Its good that some people of sense and the ability to analyze have taken up the discussion with "The snake". Weve gone over this with him about sebendy leben times and he still keeps repeating the same crap.

Snakes understanding about "micro/v macroevolution " is wholly spun by the AIG boys, especially Safarti who has, in the face of reasonable science, tried to foist a definition of the terms by improper use and silly inference. Micro evolution is merely the evolution that occurs below a species level and is more the expression of a Darwinian mechanism, whereas Macro evolution is anything above the species level (like genus and up).
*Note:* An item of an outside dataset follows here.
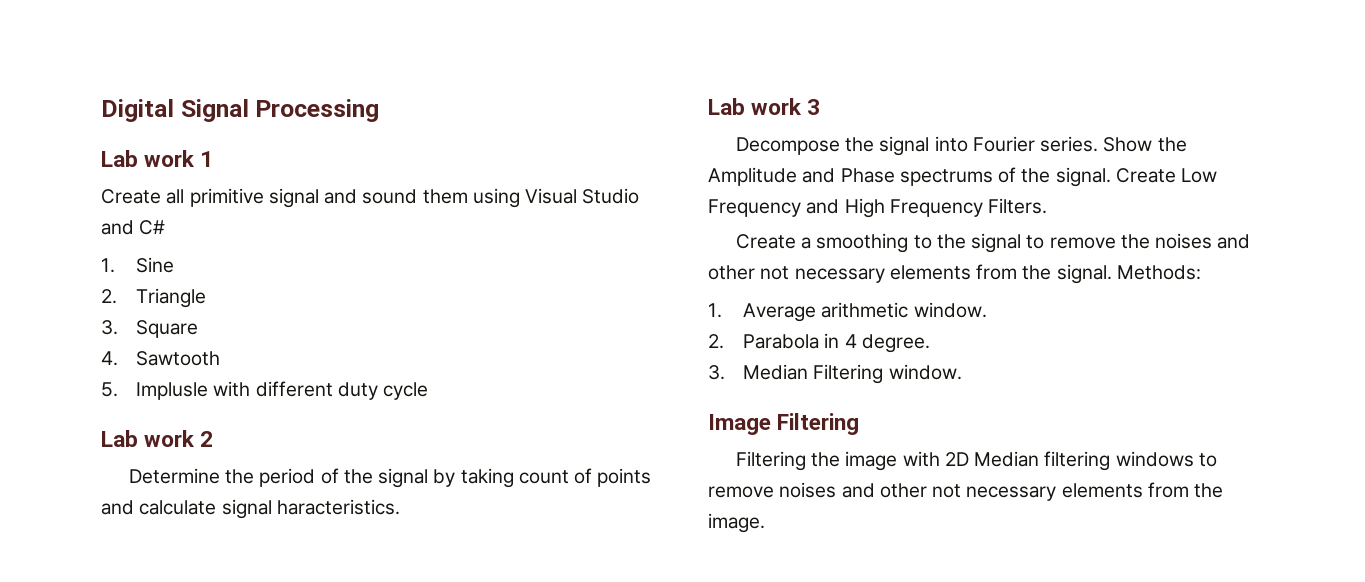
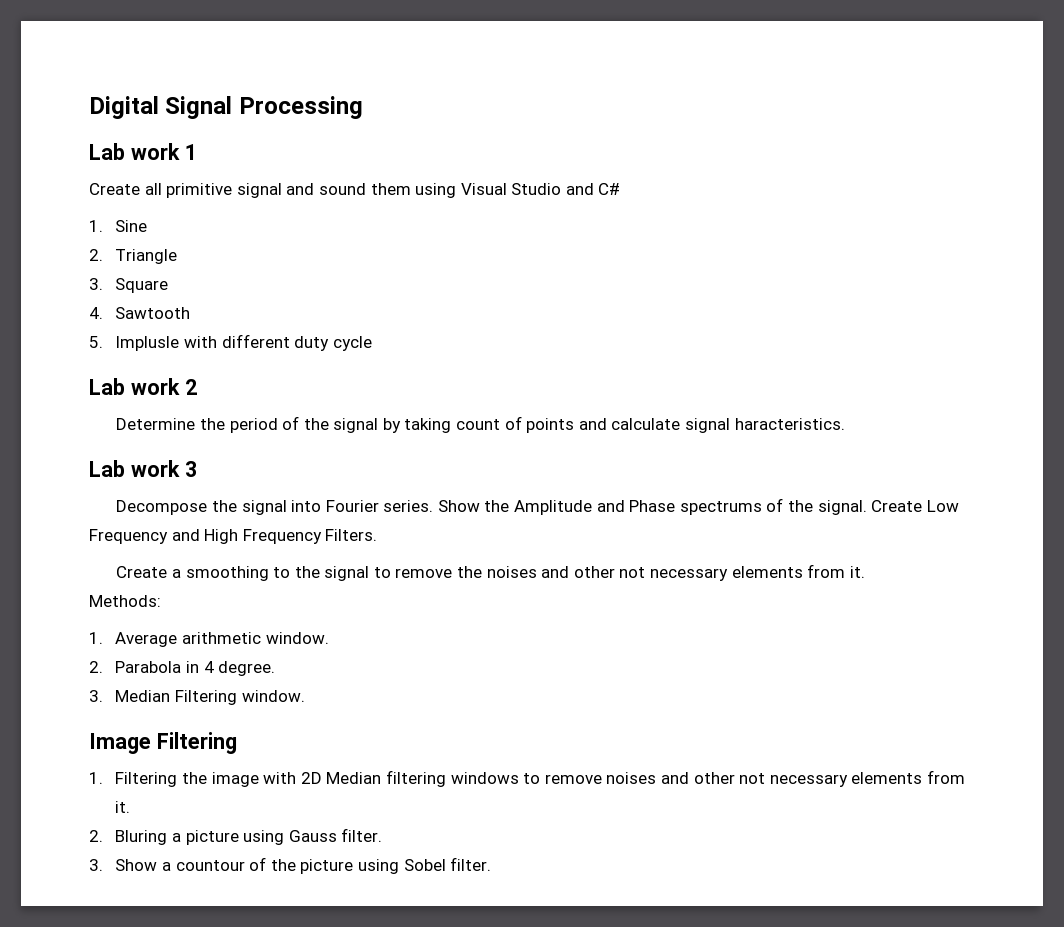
[1022,264,1112,284] the signal. -> [849,566,865,578] it. //
(860, 424) none -> [89,772,103,784] 1.
[1194,483,1224,498] [708,513,765,533] the image. -> [115,801,131,813] [89,828,383,845] [89,857,492,874] it. // 2. Bluring a picture using Gauss filter. // 3. Show a countour of the picture using Sobel filter.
Mayr made his career defining the mechanisms of overlapping "ring" species from the Argentine Gulls which form a continuous group of gulls having overlaps of "ring groups" and a little salamander called Ensatina. To see the mechanisms at work and seeing that macroevolution has occured in these new species (and genuses) that have speciated under allopatry.
The important related question to evolutionary sciences nowadays (hint;-it aint having anything to do with Creationism), Its how is genetic isolation acquired in sympatry and allopatry ? and what defines the rates of speciation?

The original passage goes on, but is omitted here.